▸ EXERCISE PROMPT: Look for "subtotal" in the records and copy every line that has it.

▸ Modification records:
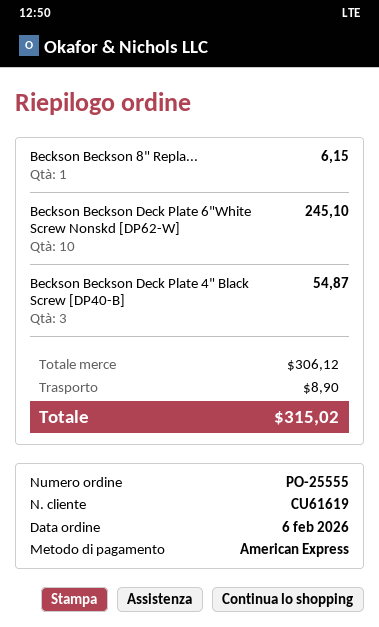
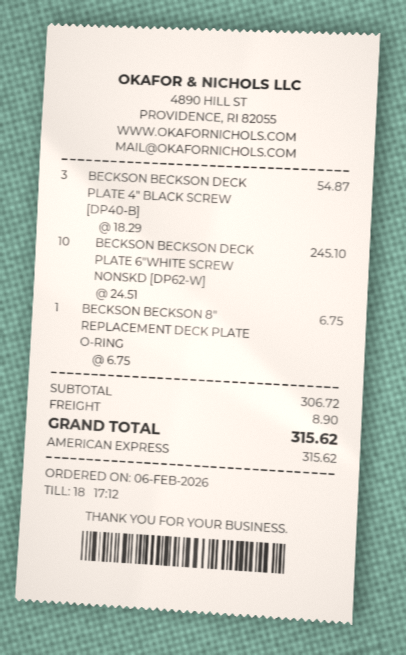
Beckson Beckson 8" Repla...: 1 for 6.15 -> 1 for 6.75
subtotal: 306.12 -> 306.72
total: 315.02 -> 315.62

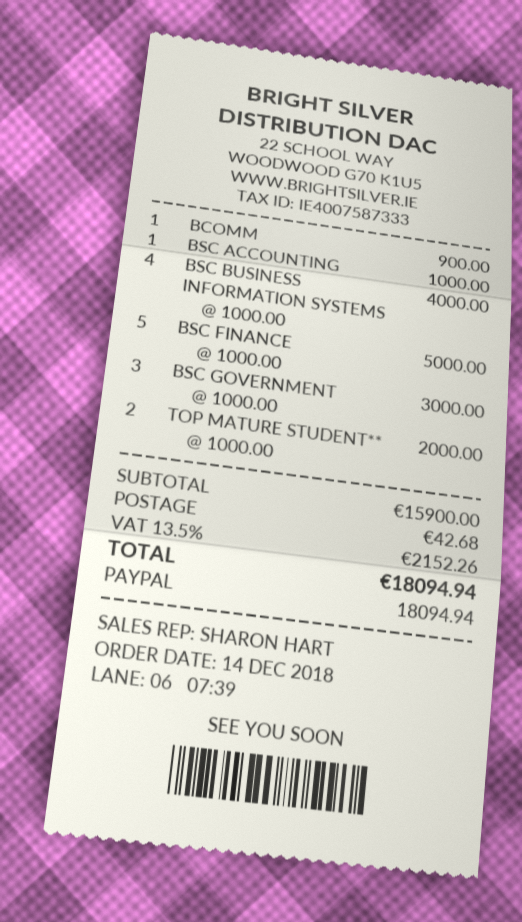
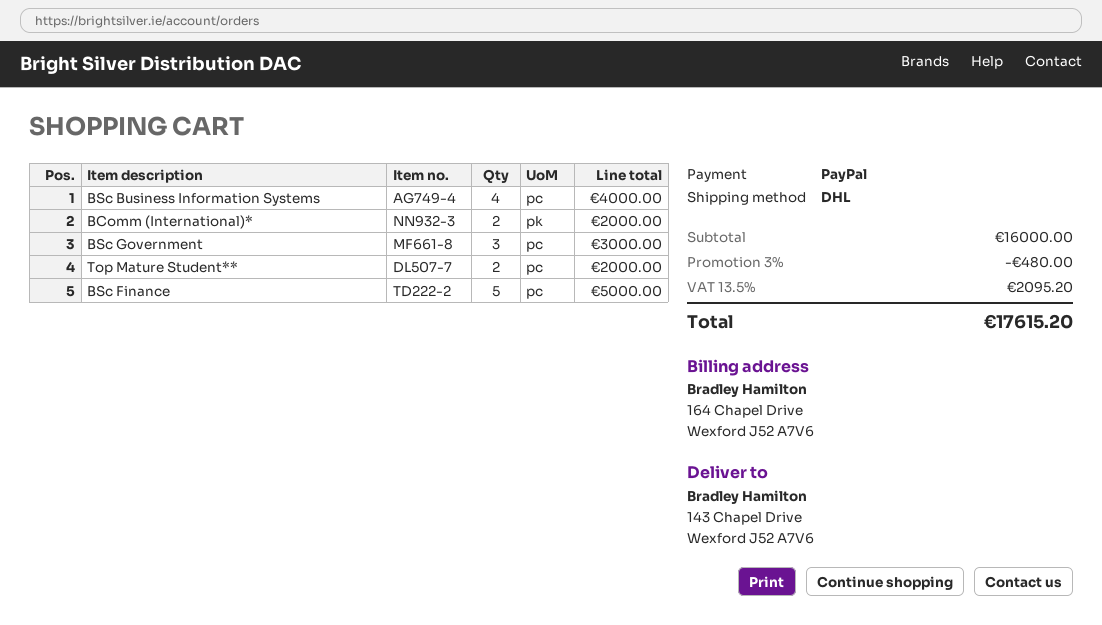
BCOMM: 1 for 900.00 -> none
BSC ACCOUNTING: 1 for 1000.00 -> none
BComm (International)*: none -> 2 for 2000.00
subtotal: 15900.00 -> 16000.00
discount: none -> 3% = 480.00
shipping: 42.68 -> none
tax: 13.5% = 2152.26 -> 13.5% = 2095.20
total: 18094.94 -> 17615.20

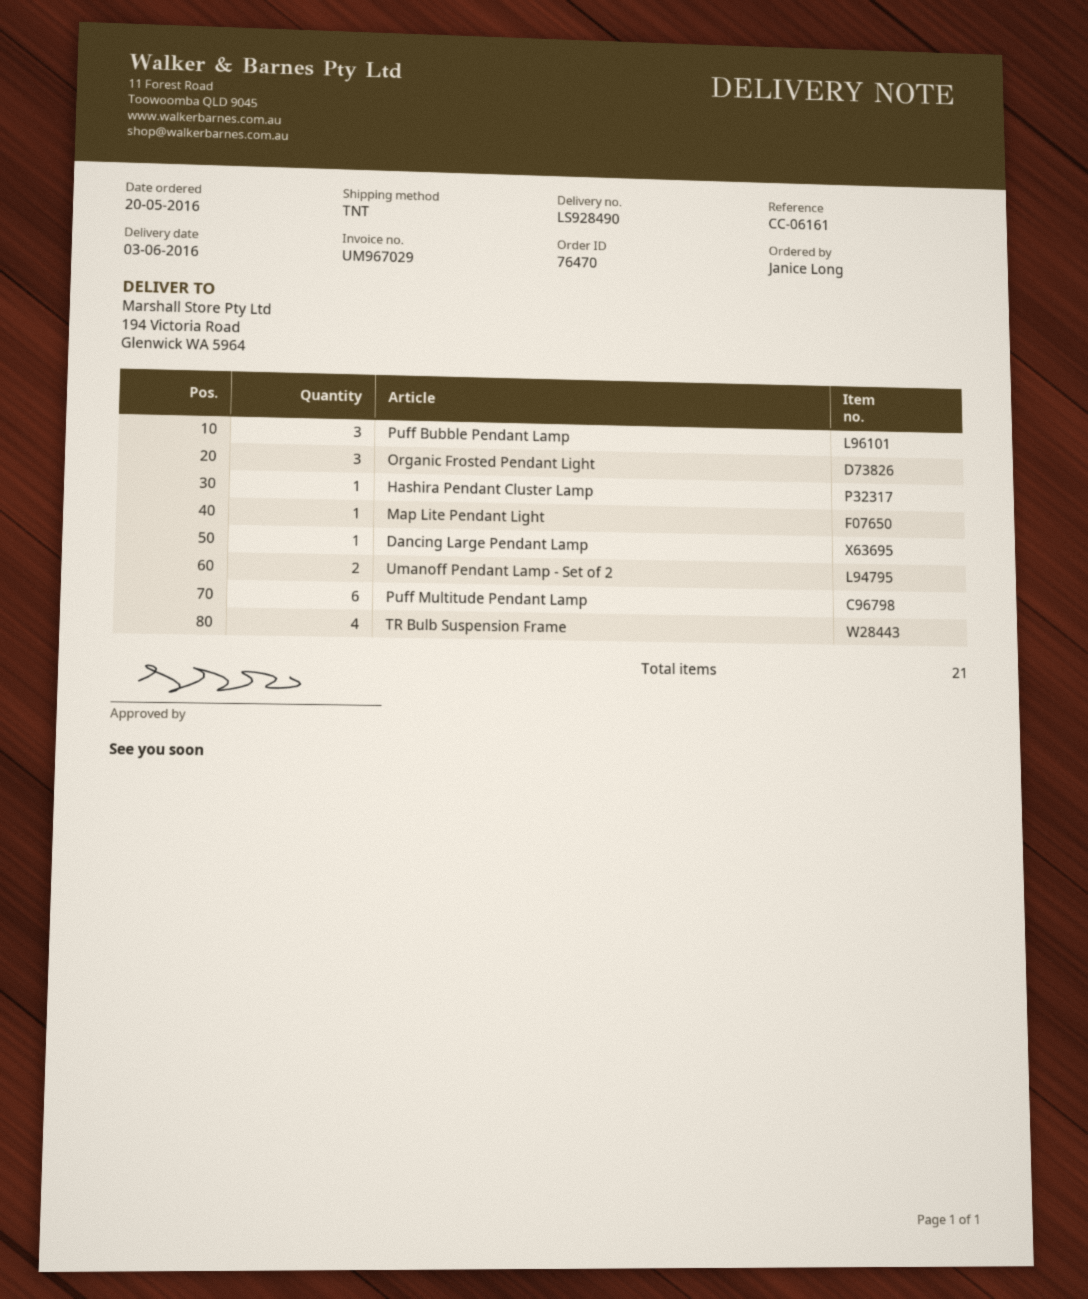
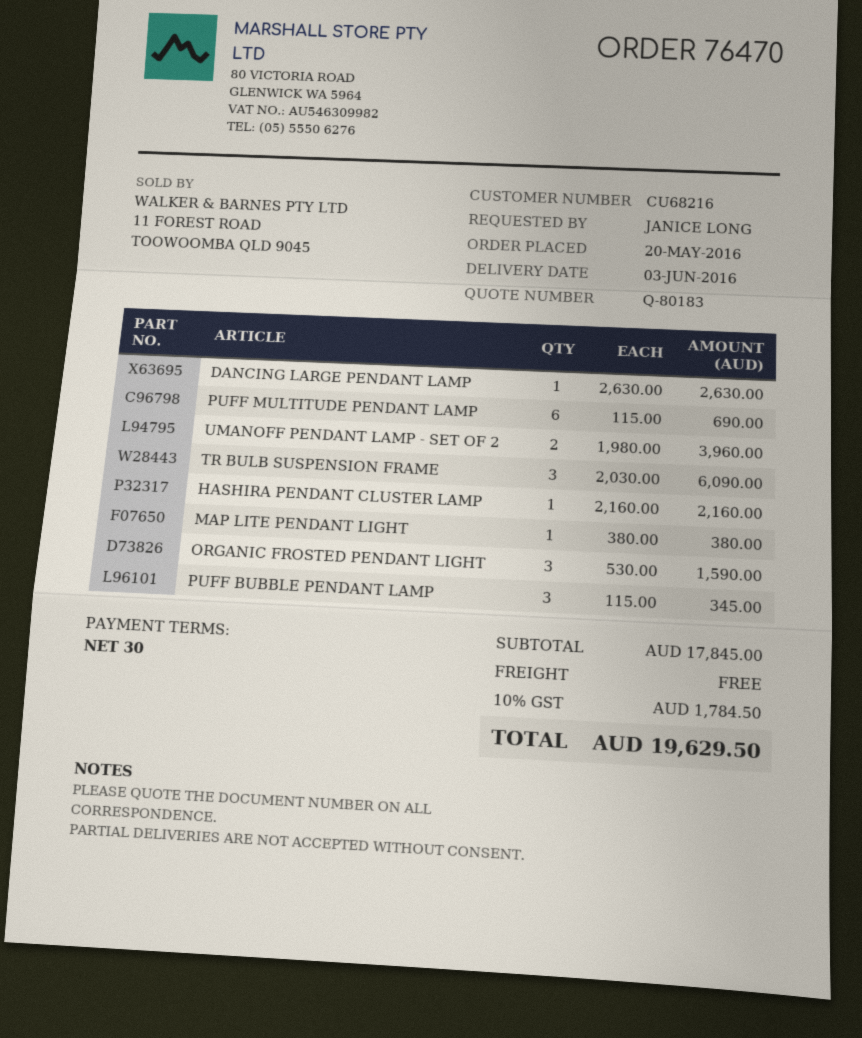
TR Bulb Suspension Frame: 4 -> 3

▸ RESPONSE TO THIS EXERCISE:
subtotal: 306.12 -> 306.72
subtotal: 15900.00 -> 16000.00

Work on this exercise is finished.